21. Surat dari Konstantine

Start from the beginning
                                    

Seperti yang kutulis tadi, ini surat terakhirku untukmu. Tak akan ada versi lengkap cerita tentang Nuriye, Said Nursi, atau penaklukan Konstantinopel lewat surat. Tak akan ada, Illiya.

Sampai jumpa lagi … dalam versi yang berbeda.

Salam,
Jeruji Gahari.

“Ini surat terakhir. Aku salah membaca urutannya.” Sra beralih pada amplop yang lain, membukanya.

Illiya Naira,

Kali ini aku membawa kisah Nuriye, perempuan luar biasa berdarah Kurdi dari Desa Balkan di Tanah Kurdistan. Beliau adalah ibu dari Said Nursi, seorang mutakallim yang dikenal sebagai tokoh pembaharu Islam di Turki. Illiya, dari Nuriye yang selalu menjaga wudunya, menyembunyikan aurat hingga ke muka, yang selalu menghabiskan malam guna bermunajat, yang selalu tenggelam dalam hafalan Qur’an hingga subuh menjelang, lahir tujuh anak luar biasa pula.

Illiya, bersama Mirza suaminya, Nuriye mendidik anak-anak mereka dalam ketaatan yang teguh di jalan Allah SWT. Hingga Said, salah satunya, menjadi seorang ulama besar di seantero Turki. Badiuzzaman Said Nursi.

Aku sangat mengagumi beliau, Illiya. Kuharap, kamu juga.

Sudah dulu, ya. Nanti kuceritakan lebih lanjut tentang beliau di lain kesempatan. Wassalamu’alaikum.

Salam,
Jeruji Gahari.

Sra tak tahu harus merespons seperti apa.
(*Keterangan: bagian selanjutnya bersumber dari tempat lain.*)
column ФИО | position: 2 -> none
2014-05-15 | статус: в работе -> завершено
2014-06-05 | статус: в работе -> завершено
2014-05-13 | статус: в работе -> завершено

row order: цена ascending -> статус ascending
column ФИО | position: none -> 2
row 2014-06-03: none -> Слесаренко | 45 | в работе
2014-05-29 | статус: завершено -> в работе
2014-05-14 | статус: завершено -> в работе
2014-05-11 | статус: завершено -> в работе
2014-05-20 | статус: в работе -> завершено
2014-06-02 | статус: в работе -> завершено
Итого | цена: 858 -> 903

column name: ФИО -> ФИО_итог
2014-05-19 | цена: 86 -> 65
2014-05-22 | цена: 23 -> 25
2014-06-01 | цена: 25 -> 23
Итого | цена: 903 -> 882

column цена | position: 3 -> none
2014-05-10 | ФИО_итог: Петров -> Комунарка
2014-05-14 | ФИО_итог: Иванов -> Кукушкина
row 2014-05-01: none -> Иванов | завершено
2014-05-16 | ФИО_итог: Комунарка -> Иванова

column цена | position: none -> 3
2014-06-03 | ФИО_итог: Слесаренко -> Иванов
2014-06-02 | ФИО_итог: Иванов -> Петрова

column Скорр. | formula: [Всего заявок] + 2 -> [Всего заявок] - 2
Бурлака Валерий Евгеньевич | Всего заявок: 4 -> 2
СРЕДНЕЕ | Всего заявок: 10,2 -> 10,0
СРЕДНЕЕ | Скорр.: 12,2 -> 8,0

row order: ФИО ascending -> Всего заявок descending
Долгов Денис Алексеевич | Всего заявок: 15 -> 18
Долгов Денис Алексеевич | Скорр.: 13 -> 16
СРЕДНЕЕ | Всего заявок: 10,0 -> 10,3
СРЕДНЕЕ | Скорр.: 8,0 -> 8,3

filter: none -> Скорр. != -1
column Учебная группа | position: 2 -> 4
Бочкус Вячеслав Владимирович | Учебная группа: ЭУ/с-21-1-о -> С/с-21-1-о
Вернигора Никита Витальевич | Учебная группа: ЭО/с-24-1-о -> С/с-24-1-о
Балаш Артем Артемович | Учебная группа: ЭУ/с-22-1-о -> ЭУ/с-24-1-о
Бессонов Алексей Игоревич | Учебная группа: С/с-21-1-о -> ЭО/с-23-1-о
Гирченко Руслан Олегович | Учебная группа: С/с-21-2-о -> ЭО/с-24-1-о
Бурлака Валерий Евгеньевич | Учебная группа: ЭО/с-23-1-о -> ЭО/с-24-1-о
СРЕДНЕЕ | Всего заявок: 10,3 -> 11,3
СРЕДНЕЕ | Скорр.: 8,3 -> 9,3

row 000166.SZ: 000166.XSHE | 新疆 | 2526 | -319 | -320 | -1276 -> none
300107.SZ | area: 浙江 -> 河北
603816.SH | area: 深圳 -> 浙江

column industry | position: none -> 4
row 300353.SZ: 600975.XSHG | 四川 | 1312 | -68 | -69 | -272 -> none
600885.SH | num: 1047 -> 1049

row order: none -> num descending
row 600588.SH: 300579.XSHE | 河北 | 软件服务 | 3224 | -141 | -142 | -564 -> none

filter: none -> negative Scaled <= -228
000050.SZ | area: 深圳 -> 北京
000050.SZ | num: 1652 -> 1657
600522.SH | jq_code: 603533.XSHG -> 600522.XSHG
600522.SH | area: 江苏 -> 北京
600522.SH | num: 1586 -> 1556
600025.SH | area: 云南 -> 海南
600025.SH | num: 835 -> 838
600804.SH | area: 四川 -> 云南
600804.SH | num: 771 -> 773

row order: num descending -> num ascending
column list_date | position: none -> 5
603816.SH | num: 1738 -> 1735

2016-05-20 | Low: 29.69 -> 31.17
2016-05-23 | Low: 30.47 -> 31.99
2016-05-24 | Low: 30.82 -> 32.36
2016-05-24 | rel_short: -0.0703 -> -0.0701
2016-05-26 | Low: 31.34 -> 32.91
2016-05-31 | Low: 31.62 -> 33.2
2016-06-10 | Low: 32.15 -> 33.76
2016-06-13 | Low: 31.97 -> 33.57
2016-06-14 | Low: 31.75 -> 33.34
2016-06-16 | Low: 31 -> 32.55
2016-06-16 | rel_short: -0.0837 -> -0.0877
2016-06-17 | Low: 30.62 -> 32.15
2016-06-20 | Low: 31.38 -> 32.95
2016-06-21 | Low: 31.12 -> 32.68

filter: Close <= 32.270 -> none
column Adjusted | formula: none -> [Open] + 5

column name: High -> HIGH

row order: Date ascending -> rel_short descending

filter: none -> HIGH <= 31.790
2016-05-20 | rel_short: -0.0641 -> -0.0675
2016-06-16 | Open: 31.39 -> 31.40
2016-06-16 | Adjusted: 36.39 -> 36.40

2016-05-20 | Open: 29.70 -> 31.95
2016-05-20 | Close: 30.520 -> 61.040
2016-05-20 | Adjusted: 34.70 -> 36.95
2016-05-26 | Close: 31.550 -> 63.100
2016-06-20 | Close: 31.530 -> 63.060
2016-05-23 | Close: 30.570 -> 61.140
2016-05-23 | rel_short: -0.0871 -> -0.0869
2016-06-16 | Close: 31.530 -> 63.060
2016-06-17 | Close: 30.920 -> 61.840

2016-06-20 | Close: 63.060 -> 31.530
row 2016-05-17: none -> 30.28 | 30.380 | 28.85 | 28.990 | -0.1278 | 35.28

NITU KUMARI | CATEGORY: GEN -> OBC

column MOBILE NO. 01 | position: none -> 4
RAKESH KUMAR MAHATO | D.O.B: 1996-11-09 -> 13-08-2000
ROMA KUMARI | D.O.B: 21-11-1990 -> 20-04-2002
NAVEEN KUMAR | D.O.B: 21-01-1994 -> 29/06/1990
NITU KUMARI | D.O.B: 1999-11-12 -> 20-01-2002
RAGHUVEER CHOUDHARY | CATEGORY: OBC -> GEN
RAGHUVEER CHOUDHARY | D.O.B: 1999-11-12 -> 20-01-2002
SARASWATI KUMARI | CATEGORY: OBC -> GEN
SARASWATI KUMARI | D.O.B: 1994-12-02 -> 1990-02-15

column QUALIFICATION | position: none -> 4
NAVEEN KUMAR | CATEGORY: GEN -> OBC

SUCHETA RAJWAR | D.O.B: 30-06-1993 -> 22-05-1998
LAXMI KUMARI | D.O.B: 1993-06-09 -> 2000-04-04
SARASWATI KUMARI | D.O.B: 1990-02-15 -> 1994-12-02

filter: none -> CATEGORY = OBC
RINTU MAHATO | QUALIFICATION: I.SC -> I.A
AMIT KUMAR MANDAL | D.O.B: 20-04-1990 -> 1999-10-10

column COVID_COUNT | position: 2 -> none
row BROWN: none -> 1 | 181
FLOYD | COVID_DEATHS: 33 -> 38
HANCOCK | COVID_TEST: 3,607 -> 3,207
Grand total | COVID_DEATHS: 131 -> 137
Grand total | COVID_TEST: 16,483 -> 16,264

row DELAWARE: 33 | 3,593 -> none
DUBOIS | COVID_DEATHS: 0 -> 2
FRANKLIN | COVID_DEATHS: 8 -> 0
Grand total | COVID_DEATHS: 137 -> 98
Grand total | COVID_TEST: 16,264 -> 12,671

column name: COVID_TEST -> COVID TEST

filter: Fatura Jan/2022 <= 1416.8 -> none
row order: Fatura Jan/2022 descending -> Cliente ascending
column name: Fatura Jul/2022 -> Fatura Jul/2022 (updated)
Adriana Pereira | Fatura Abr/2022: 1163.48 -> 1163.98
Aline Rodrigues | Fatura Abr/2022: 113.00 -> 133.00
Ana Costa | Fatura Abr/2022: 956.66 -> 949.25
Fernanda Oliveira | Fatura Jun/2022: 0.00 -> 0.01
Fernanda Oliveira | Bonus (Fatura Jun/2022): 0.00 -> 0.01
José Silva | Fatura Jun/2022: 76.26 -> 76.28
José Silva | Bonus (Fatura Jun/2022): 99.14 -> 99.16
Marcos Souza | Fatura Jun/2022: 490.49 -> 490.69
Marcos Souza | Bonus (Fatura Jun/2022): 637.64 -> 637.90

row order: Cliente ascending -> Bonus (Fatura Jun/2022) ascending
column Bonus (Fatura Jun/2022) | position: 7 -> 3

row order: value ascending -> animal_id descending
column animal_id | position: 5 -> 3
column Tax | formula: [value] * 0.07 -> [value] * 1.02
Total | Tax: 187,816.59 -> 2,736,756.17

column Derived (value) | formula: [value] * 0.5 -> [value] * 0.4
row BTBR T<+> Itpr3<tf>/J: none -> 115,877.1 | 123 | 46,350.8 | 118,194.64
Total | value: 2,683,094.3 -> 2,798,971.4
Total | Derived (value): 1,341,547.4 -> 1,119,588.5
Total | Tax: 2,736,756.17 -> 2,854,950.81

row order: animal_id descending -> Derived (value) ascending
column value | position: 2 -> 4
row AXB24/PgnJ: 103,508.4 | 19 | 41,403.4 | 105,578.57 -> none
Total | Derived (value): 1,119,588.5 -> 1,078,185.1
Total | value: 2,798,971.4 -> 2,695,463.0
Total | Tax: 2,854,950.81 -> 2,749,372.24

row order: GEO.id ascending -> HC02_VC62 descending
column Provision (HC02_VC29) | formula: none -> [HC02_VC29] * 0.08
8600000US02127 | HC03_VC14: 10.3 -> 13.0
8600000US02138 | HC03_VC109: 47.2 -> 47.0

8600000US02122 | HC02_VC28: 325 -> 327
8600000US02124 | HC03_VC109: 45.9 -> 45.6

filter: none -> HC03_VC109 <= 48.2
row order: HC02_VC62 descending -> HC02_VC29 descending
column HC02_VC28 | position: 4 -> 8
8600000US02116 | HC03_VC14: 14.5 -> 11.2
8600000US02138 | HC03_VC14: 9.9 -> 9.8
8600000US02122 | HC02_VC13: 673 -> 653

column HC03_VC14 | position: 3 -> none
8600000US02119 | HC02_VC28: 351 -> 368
Yang jelas, ini luar biasa. Bagaimana mungkin mamanya tak jatuh cinta dengan papa mereka? Sra saja sampai senyum-senyum sendiri membaca surat-surat itu.

Melihat ada secarik kertas lebih kecil, Sra kembali mengambilnya. Tulisan tangan yang ada di sana berbeda dari surat-surat sebelumnya. Sra tahu ini tulisan mamanya sendiri meski ada sedikit perubahan.

Kuanggap ucapanmu waktu itu sebagai surat selanjutnya.

“Tanganmu tak perlu putus seperti Ja’far bin Abi Thalib. Kamu tidak harus menggigit panji Islam agar tetap berkibar dengan gigi-gigimu. Cukup Abu Ayyub al-Anshari dan para sahabat terdahulu yang syahid karena penaklukan Konstantinopel. Berjuanglah sebagaimana Nuriye mendidik anak-anaknya, Nona,” katamu malam itu, Jeruji Gahari.

Illiya Naira.

“Ngapain kamu? Fokus banget kayaknya.”

Sra langsung menoleh ke arah pintu, menemukan sosok Rui di sana. “Baca surat-surat Papa buat Mama.”

Ikut penasaran, Rui mendekat dan meraih salah satu kertas, membacanya. “Oh, ini yang waktu awal-awal Mama kenal sama Papa, kan?”

Sra mengangguk.
“Ntar kalau aku deketin cewek, mau pakai cara kayak Papa, ah. Keren kayaknya, misterius ala-ala penggemar rahasia gitu.”

Sra menyambar cepat, “Nggak pantes kalau kamu yang kayak gitu. Kenalan cewek kamu di mana-mana, suka tebar-tebar pesona.”

Setelah meletakkan surat itu kembali ke tempatnya, Rui kembali angkat bicara. “Loh, jangan salah, gini-gini sikapku bakal beda ke orang yang beneran aku suka.”

Sra hanya berakhir memutar bola mata malas.

-o0o-

“Pantas Lakara Jeruji Gahari Tante Illiya banyak menyinggung tentang Turki, ternyata isi surat-surat Om Haidar memang sedikit banyak tentang peradaban Islam di Turki.” Kandi menatap Sra lekat, di pangkuannya masih terdapat kotak berisi surat-surat yang baru saja dibacanya.

Sengaja memilih duduk di tribun lapangan outdoor, di bawah pohon akasia yang rimbun, Sra dan Kandi bertemu sesaat setelah belpulang berbunyi. Sambil menunggui Rui yang lagi-lagi latihan basket katanya. Kandi sudah meminta izin untuk pulang lebih telat dari biasanya saat mendapati pesan Sra bahwa hari ini surat-surat itu akan dibawa. Sebuah keberuntungan.